Here the ambitious leaps start, and the film wastes little time letting viewers know what they signed up for. Egorova takes her target to his room, aiming to replace his phone with a phony replacement from her uncle. Before she knows it, he is ripping off her underwear and rapes her. Suddenly, someone comes from behind the man and begins strangling him. We then get a shot, collarbone up, of Lawrence having blood splattered over her face and chest. While you would expect this incident to scar someone for life, the film only brings up this scene when it wants to remind the audience why Egorova has to work for the government.

Yes, this film is absolutely brutal. It has skin grafting, broken legs, bones poking out of skin, bondage, plenty of torture scenes, and don’t forget about the nudity. No one is saying this film needed perfect puritan values, but the film’s content goes above and beyond the call of duty in terms of an R rating, so it is worth pointing out.

Most of the nudity comes soon after the rape scene when Egorova is sent to Sparrow school, where she is trained to be a spy who must use her sexual appeal to gain valuable information.
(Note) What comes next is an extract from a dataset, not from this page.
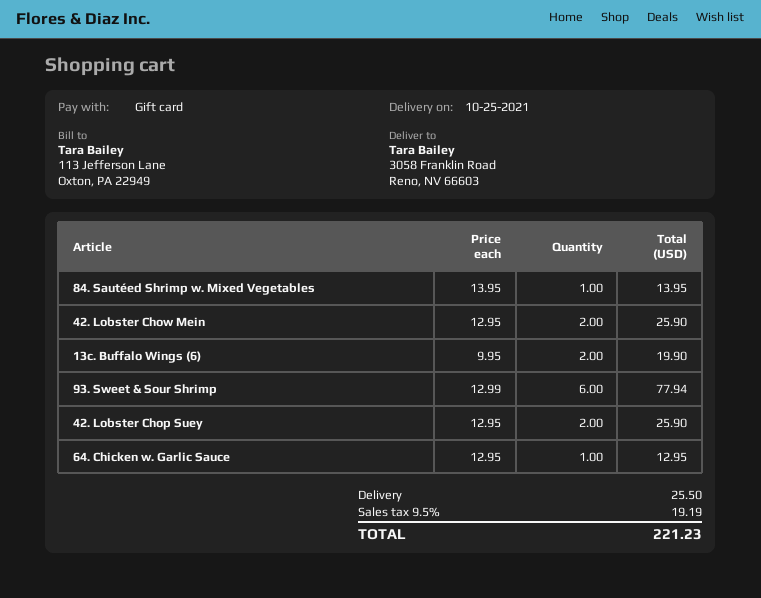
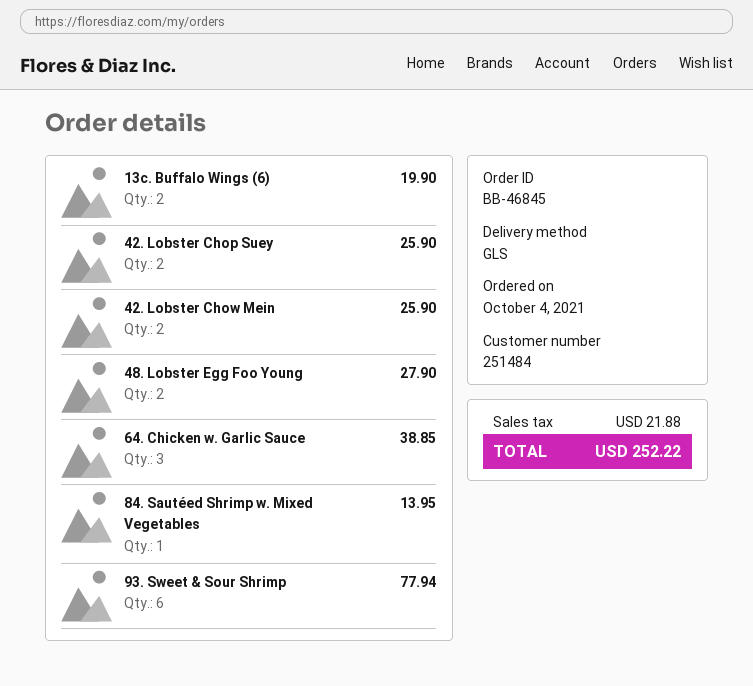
64. Chicken w. Garlic Sauce: 1 for 12.95 -> 3 for 38.85
48. Lobster Egg Foo Young: none -> 2 for 27.90
shipping: 25.50 -> none
tax: 19.19 -> 21.88
total: 221.23 -> 252.22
The movie does make some interesting points in terms of how she chooses not to submit to the school’s teachings. She chooses to only flaunt her body when she wants to or when she knows it will benefit her. While interesting, it is a shame this idea is not treated with the respect it deserves during the rest of the film. Once Egorova gets out of the school – which the film paints as a terrible experience for her – she does not use anything we see her “learn” except maybe once or twice. That’s not often, given the film’s length 140-minute run time.
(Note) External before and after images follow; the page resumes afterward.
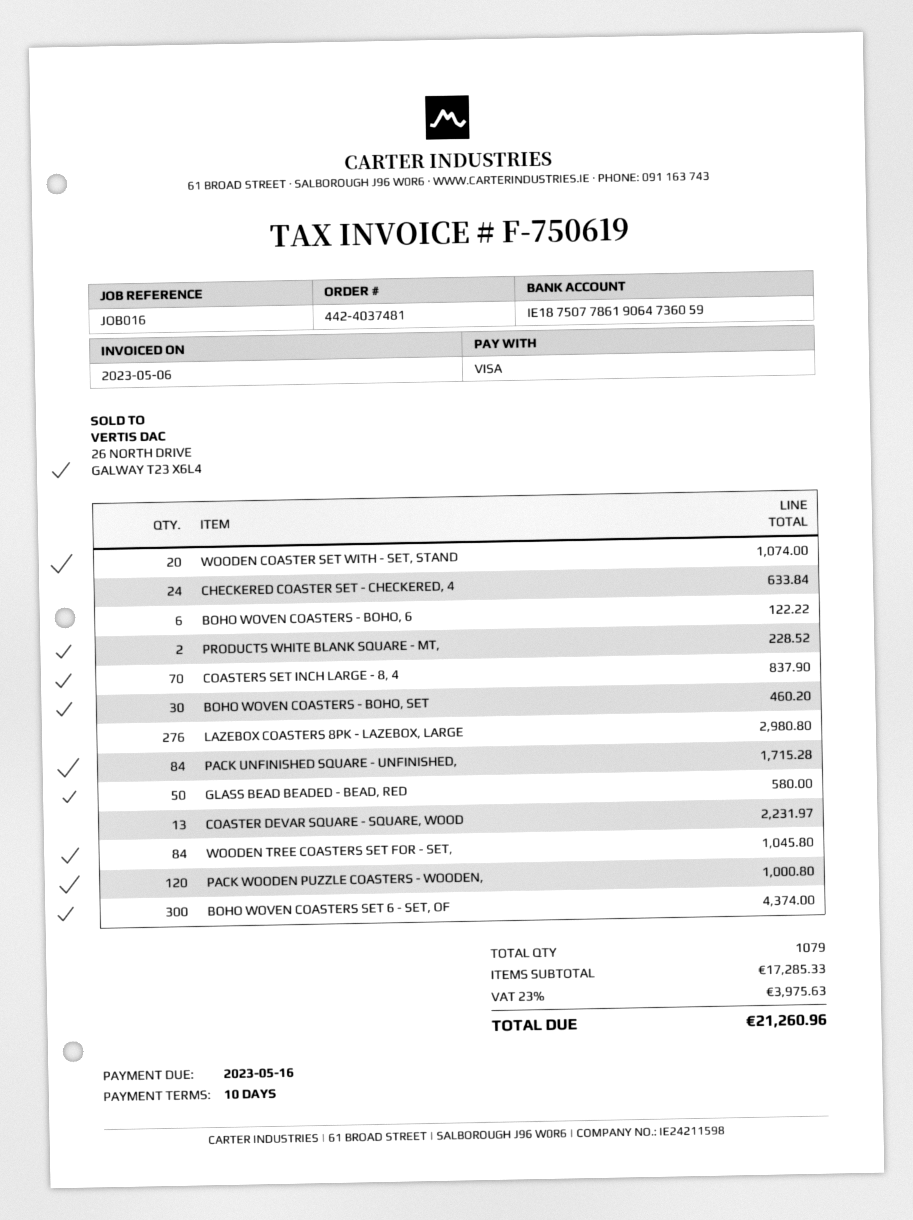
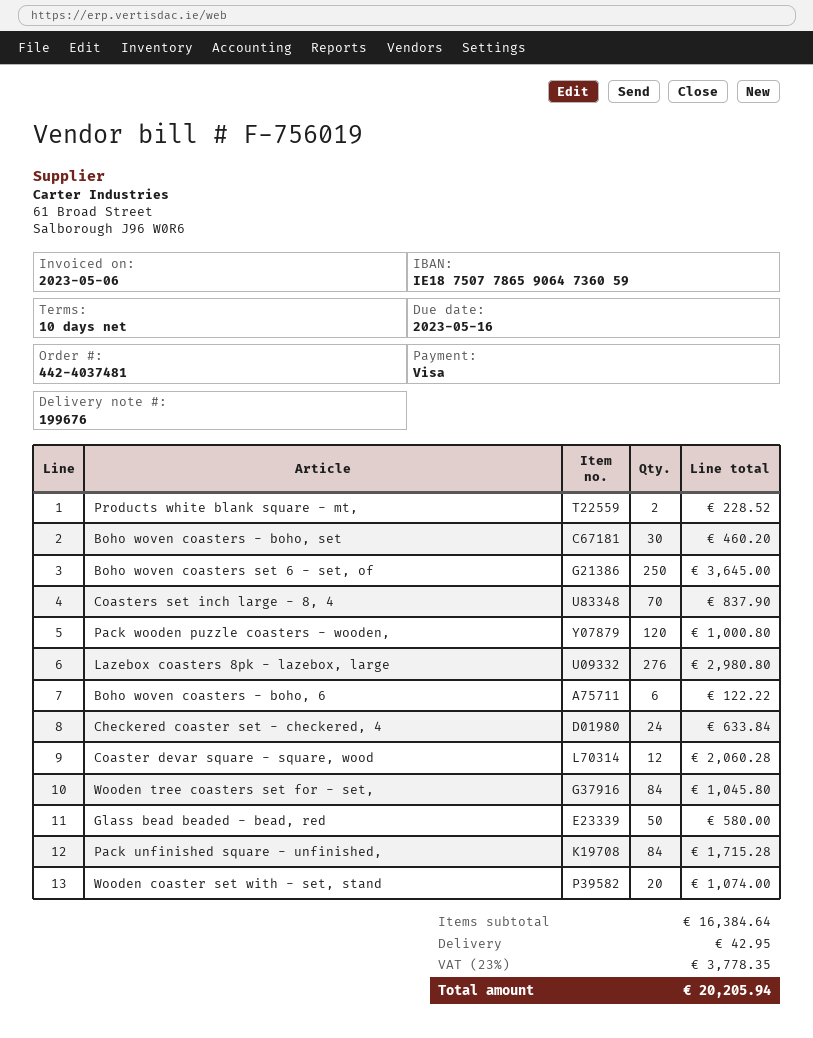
invoice number: F-750619 -> F-756019
bank account: IE18750778619064736059 -> IE18750778659064736059
COASTER DEVAR SQUARE - SQUARE, WOOD: 13 for 2231.97 -> 12 for 2060.28
BOHO WOVEN COASTERS SET 6 - SET, OF: 300 for 4374.00 -> 250 for 3645.00
subtotal: 17285.33 -> 16384.64
shipping: none -> 42.95
tax: 23% = 3975.63 -> 23% = 3778.35
total: 21260.96 -> 20205.94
It feels even longer because it can’t keep any interest in its plot. “Red Sparrow” presents itself as mystery-thriller; the only problem is that the filmmakers seem to have forgotten to include a mystery.

A mystery involves asking the audience a question, laying down a trail for the audience to follow and placing clues just out of focus so the audience might go down the wrong path.  Instead, “Red Sparrow” poses the audience a question, does not address this question through most of the film,and then answers a different question that no one in the audience was asking.

Outside of its “mystery,” the film doesn’t commit to any consistent tone. After Egorova leaves the Sparrow school, it becomes more about a romance between a CIA agent played by Joel Edgerton, who is trying his best at an American accent. There is never any chemistry built up between the two, making the love story difficult to get invested in. This romance is interspersed between the graphic violence, which creates a jarring contrast. While the love plot might be there to ground the film in reality, it too often has the effect of tearing the viewer away due to how out of place it feels

The final nail in the coffin is the characters. The movie is littered with horrible accents, and Jeremy Irons, Lawrence and Edgerton are among the worst offenders. Worse still is the fact that no one is developed at all.  Egorova is by far the most interesting character, never revealing where her loyalties truly lie, but the focus on her becomes a detriment to the others. Irons and her uncle are key players in the plot, but they feel like any other men in suits outside of their recognizable faces. Edgerton gets more time than the others but it’s hard to buy that his mistake-prone character is a hardened CIA agent.

“Red Sparrow” has some interesting scenes and interesting themes, but it fails to bring any of them together into a single interesting mystery or drama. It doesn’t build intrigue in its characters, it jumps around tonally, and it ultimately delivers a ho-hum story. The author of the book, Jason Matthews, has said the CIA is mostly paperwork, not action. But doing paperwork is what sitting through this felt like.